• **Task**: Among the entries below, find every line that contains the string "will", then copy it.

(Beginning of Supplied material)

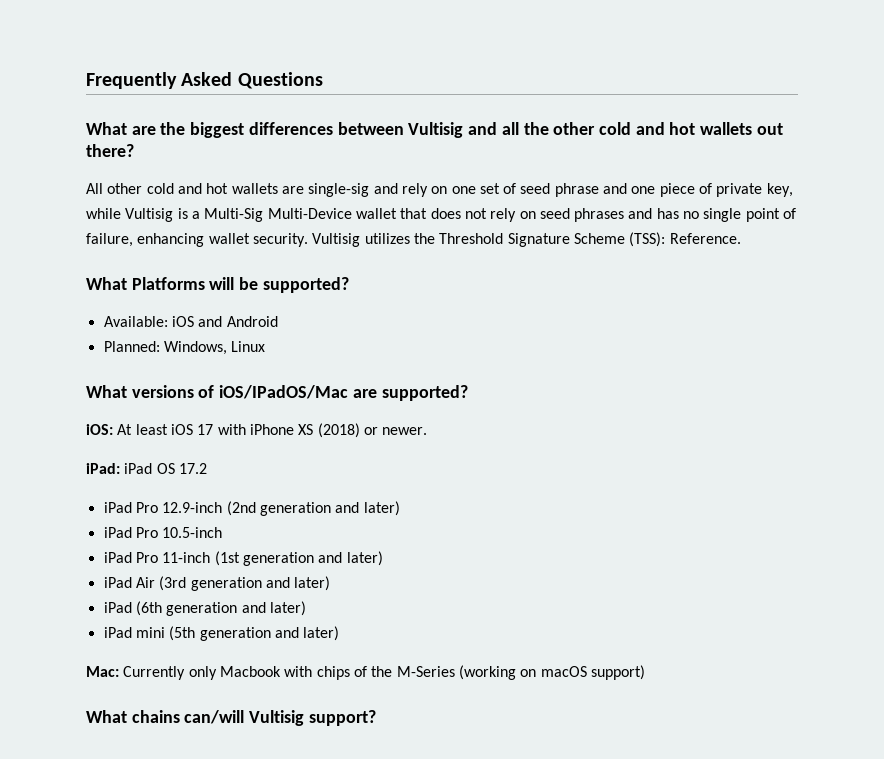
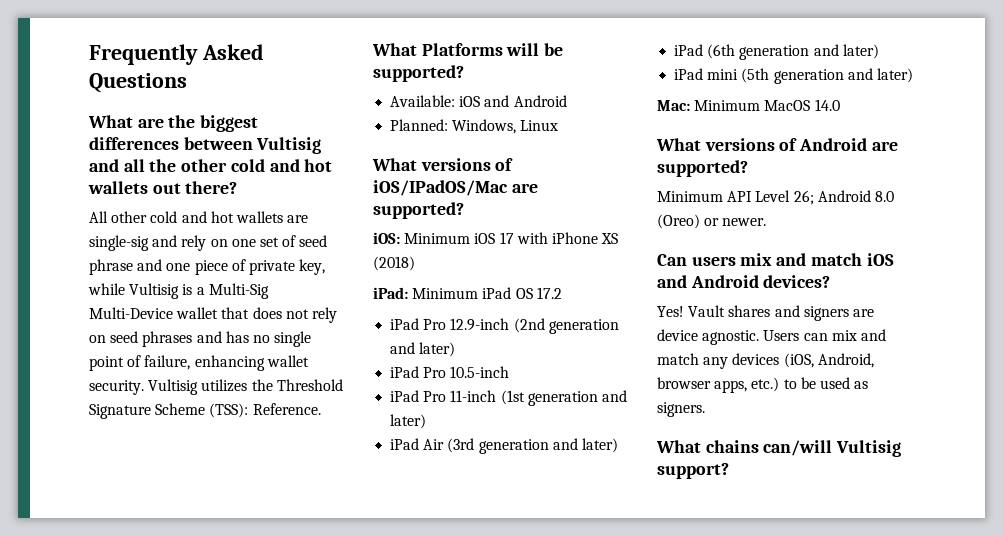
- iOS: At least iOS 17 with iPhone XS (2018) or newer.
+ iOS: Minimum iOS 17 with iPhone XS (2018)
- iPad: iPad OS 17.2
+ iPad: Minimum iPad OS 17.2
- Mac: Currently only Macbook with chips of the M-Series (working on macOS support)
+ Mac: Minimum MacOS 14.0
+ What versions of Android are supported?
+ Minimum API Level 26; Android 8.0 (Oreo) or newer.
+ Can users mix and match iOS and Android devices?
+ Yes! Vault shares and signers are device agnostic. Users can mix and match any devices (iOS, Android, browser apps, etc.) to be used as signers.

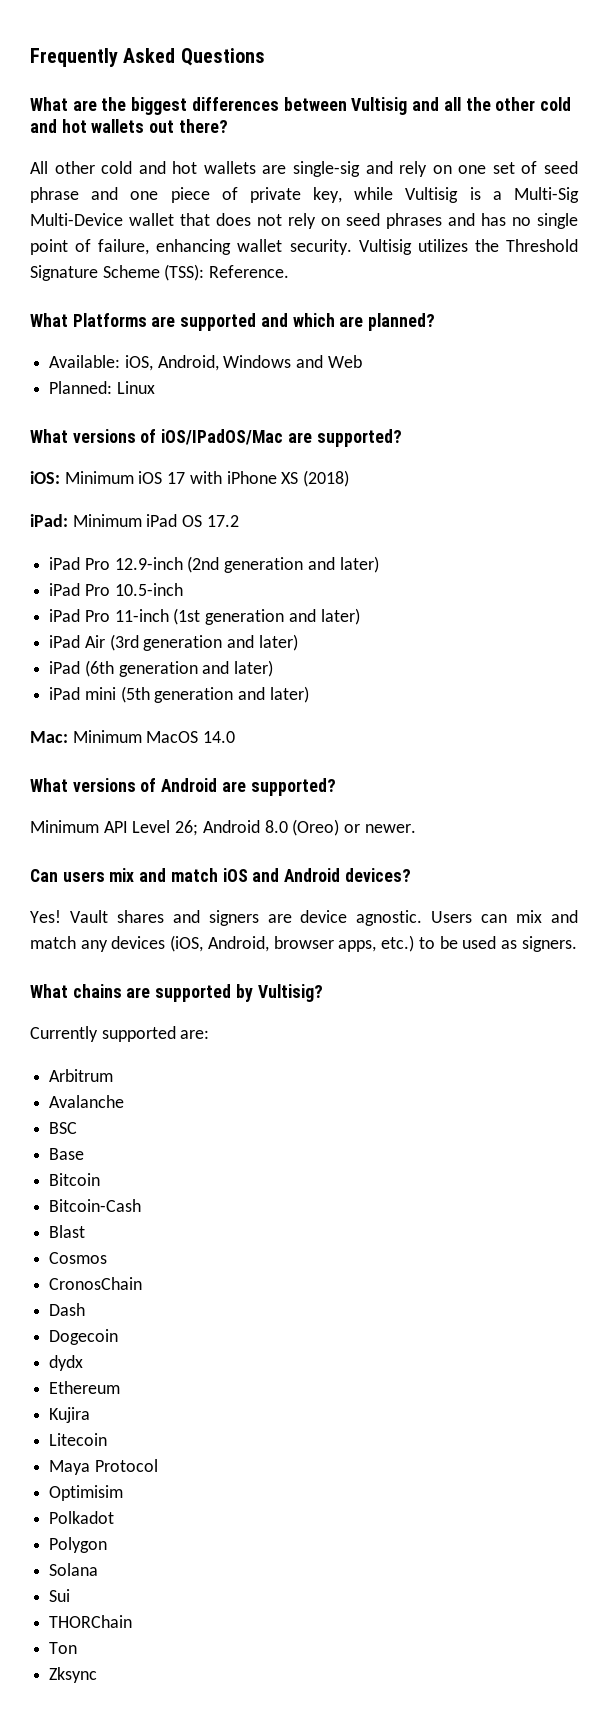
- What Platforms will be supported?
- Available: iOS and Android
+ What Platforms are supported and which are planned?
+ Available: iOS, Android, Windows and Web
- Planned: Windows, Linux
+ Planned: Linux
- What chains can/will Vultisig support?
+ What chains are supported by Vultisig?
+ Currently supported are:
+ Arbitrum
+ Avalanche
+ BSC
+ Base
+ Bitcoin
+ Bitcoin-Cash
+ Blast
+ Cosmos
+ CronosChain
+ Dash
+ Dogecoin
+ dydx
+ Ethereum
+ Kujira
+ Litecoin
+ Maya Protocol
+ Optimisim
+ Polkadot
+ Polygon
+ Solana
+ Sui
+ THORChain
+ Ton
+ Zksync

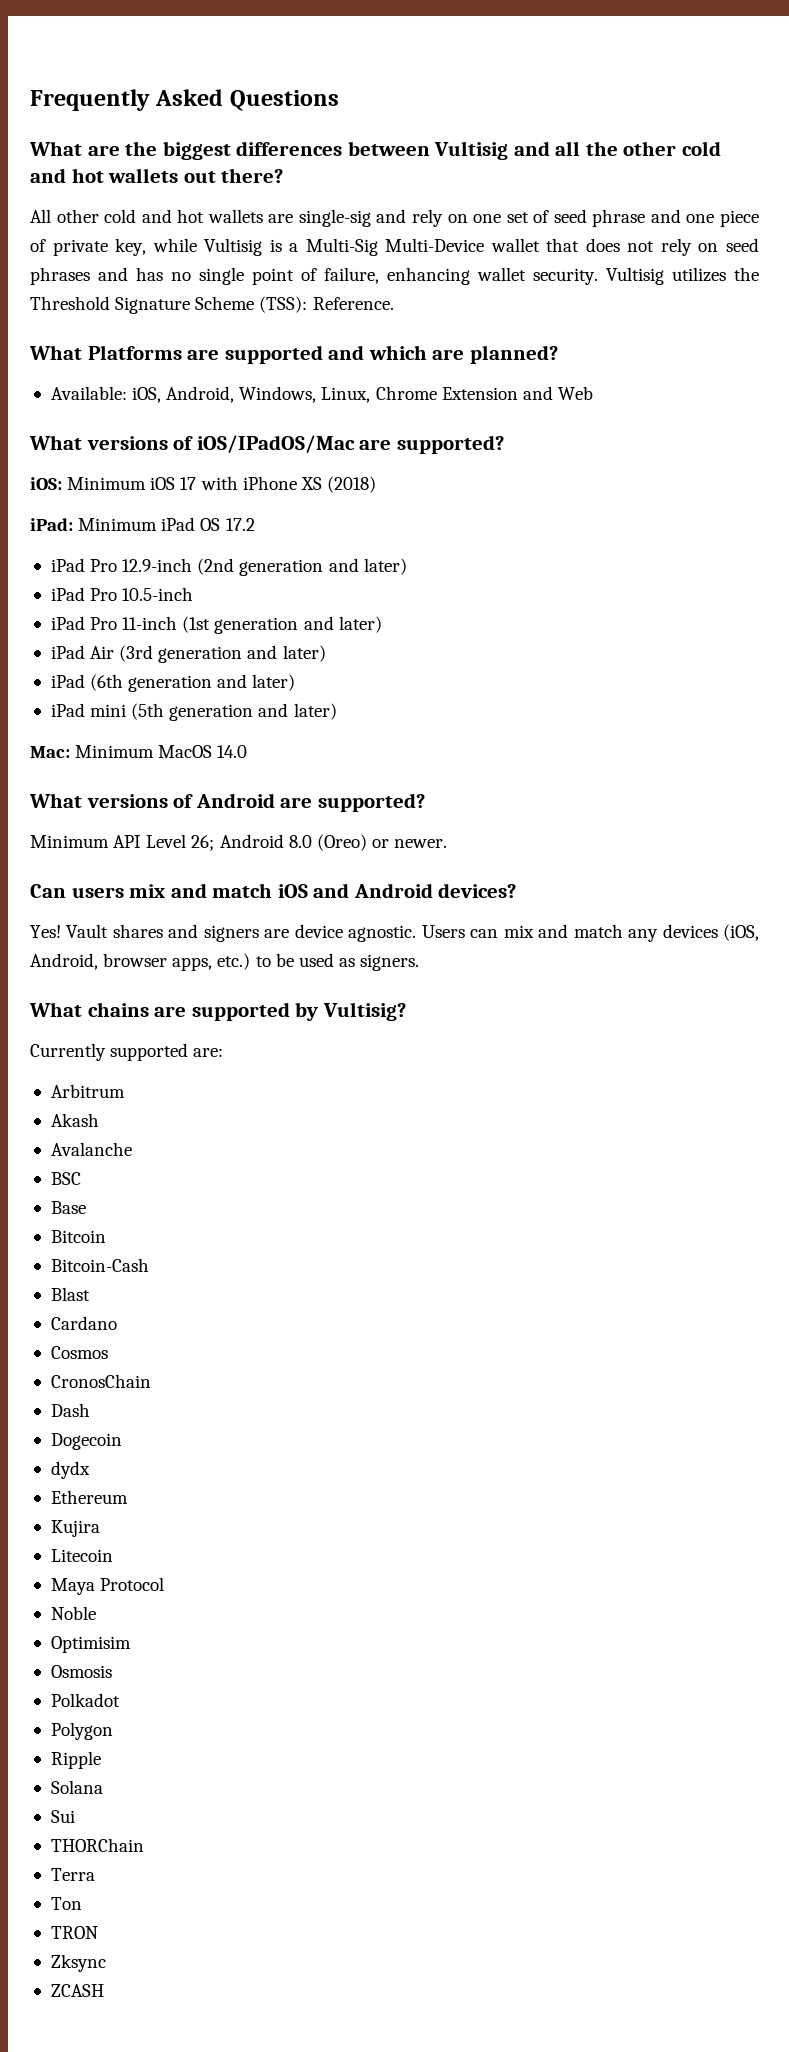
- Available: iOS, Android, Windows and Web
+ Available: iOS, Android, Windows, Linux, Chrome Extension and Web
- Planned: Linux
+ Akash
+ Cardano
+ Noble
+ Osmosis
+ Ripple
+ Terra
+ TRON
+ ZCASH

(End of Supplied material)

• **Response area**:
- What Platforms will be supported?
- What chains can/will Vultisig support?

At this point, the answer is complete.